··· PROVIDED ENTRIES
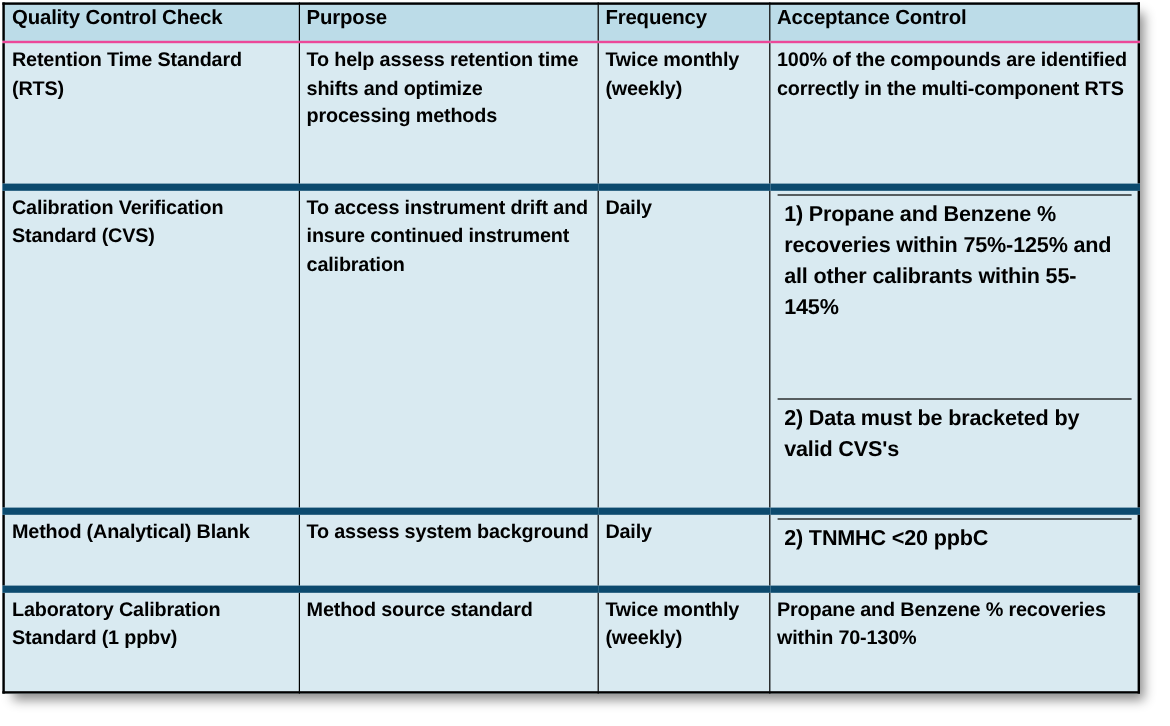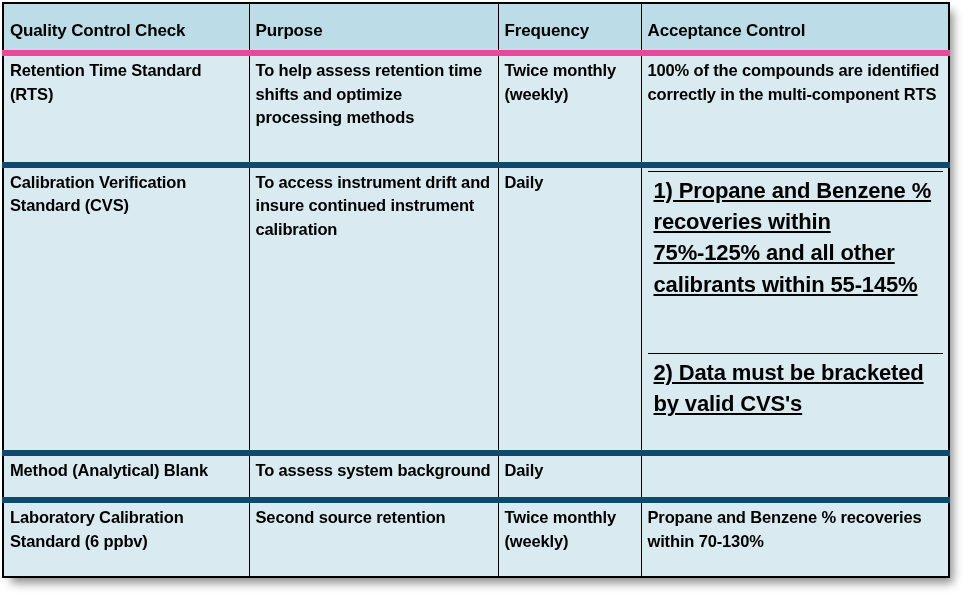--- a/index.html
+++ b/index.html
@@ -55,9 +55,9 @@
   table.qc-table thead th {
     background: #bcdce8;
     height: 29px;
-    padding-top: 16px;
+    padding-top: 0;
     padding-bottom: 1px;
-    border-bottom: 6px solid #ec4899;
+    border-bottom: 2px solid #ec4899;
     font-size: 17px;
     line-height: 1.35;
   }

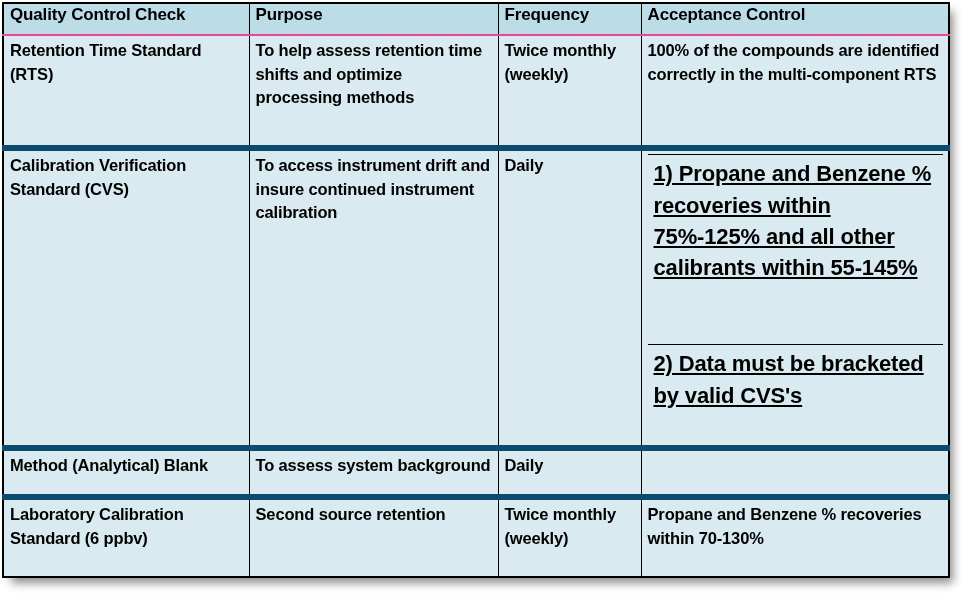--- a/index.html
+++ b/index.html
@@ -86,13 +86,12 @@
     border-bottom: 1px solid #000000;
     vertical-align: top;
     padding: 3px 5px 2px 6px;
-    font-size: 22px;
+    font-size: 18px;
     font-weight: bold;
     line-height: 1.43;
     letter-spacing: -0.15px;
     color: #000000;
     background: #d9eaf1;
-    text-decoration: underline;
   }
   table.subtable tr:last-child td.sub {
     border-bottom: 0;

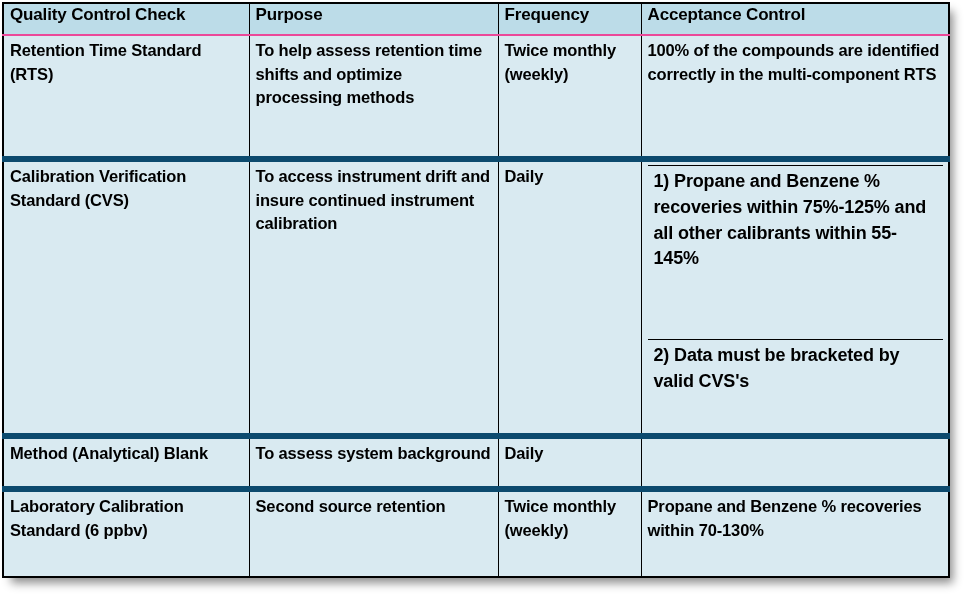--- a/index.html
+++ b/index.html
@@ -150,6 +150,9 @@
         <td class="split-cell">
           <table class="subtable">
             <tbody>
+            <tr>
+              <td class="sub">2)  TNMHC &lt;20 ppbC</td>
+            </tr>
           </tbody>
             </table>
         </td>

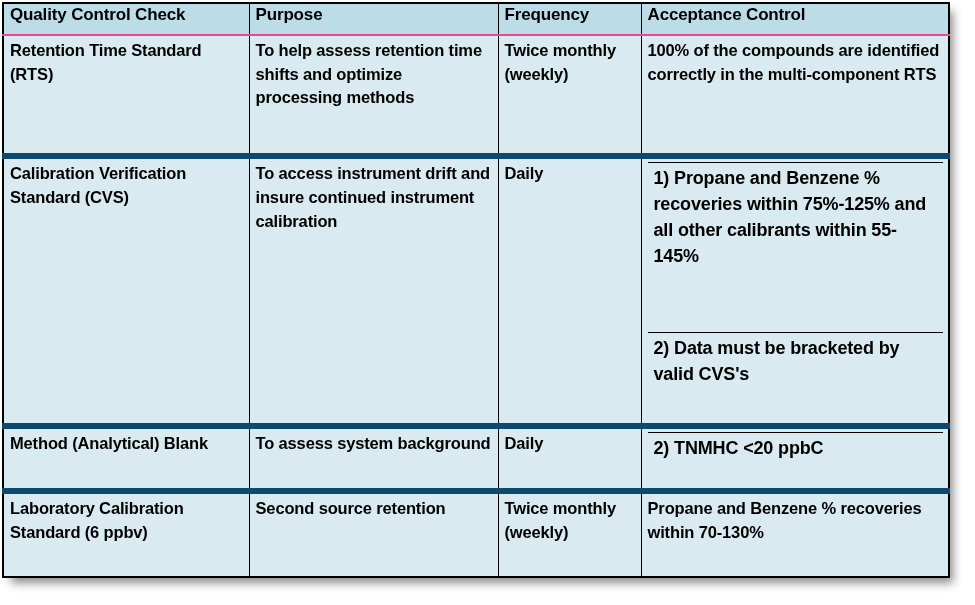--- a/index.html
+++ b/index.html
@@ -160,7 +160,7 @@
 
 
       <tr>
-        <td>Laboratory Calibration Standard (6 ppbv)</td>
+        <td>Laboratory Calibration Standard (1 ppbv)</td>
         <td>Second source retention</td>
         <td>Twice monthly (weekly)</td>
         <td>Propane and Benzene % recoveries within 70-130%</td>

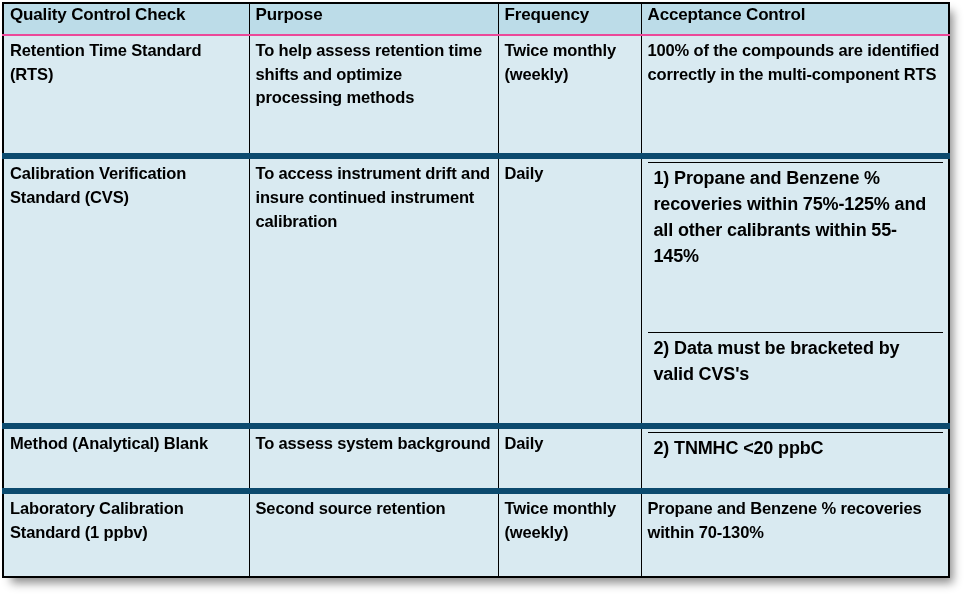--- a/index.html
+++ b/index.html
@@ -161,7 +161,7 @@
 
       <tr>
         <td>Laboratory Calibration Standard (1 ppbv)</td>
-        <td>Second source retention</td>
+        <td>Method source standard</td>
         <td>Twice monthly (weekly)</td>
         <td>Propane and Benzene % recoveries within 70-130%</td>
       </tr>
······
#### HOW TO COMPLETE THIS TASK
An exact reproduction of the data above is required, with every picture removed.

#### RESULT FOR THIS EXERCISE
--- a/index.html
+++ b/index.html
@@ -55,9 +55,9 @@
   table.qc-table thead th {
     background: #bcdce8;
     height: 29px;
-    padding-top: 16px;
+    padding-top: 0;
     padding-bottom: 1px;
-    border-bottom: 6px solid #ec4899;
+    border-bottom: 2px solid #ec4899;
     font-size: 17px;
     line-height: 1.35;
   }

--- a/index.html
+++ b/index.html
@@ -86,13 +86,12 @@
     border-bottom: 1px solid #000000;
     vertical-align: top;
     padding: 3px 5px 2px 6px;
-    font-size: 22px;
+    font-size: 18px;
     font-weight: bold;
     line-height: 1.43;
     letter-spacing: -0.15px;
     color: #000000;
     background: #d9eaf1;
-    text-decoration: underline;
   }
   table.subtable tr:last-child td.sub {
     border-bottom: 0;

--- a/index.html
+++ b/index.html
@@ -150,6 +150,9 @@
         <td class="split-cell">
           <table class="subtable">
             <tbody>
+            <tr>
+              <td class="sub">2)  TNMHC &lt;20 ppbC</td>
+            </tr>
           </tbody>
             </table>
         </td>

--- a/index.html
+++ b/index.html
@@ -160,7 +160,7 @@
 
 
       <tr>
-        <td>Laboratory Calibration Standard (6 ppbv)</td>
+        <td>Laboratory Calibration Standard (1 ppbv)</td>
         <td>Second source retention</td>
         <td>Twice monthly (weekly)</td>
         <td>Propane and Benzene % recoveries within 70-130%</td>

--- a/index.html
+++ b/index.html
@@ -161,7 +161,7 @@
 
       <tr>
         <td>Laboratory Calibration Standard (1 ppbv)</td>
-        <td>Second source retention</td>
+        <td>Method source standard</td>
         <td>Twice monthly (weekly)</td>
         <td>Propane and Benzene % recoveries within 70-130%</td>
       </tr>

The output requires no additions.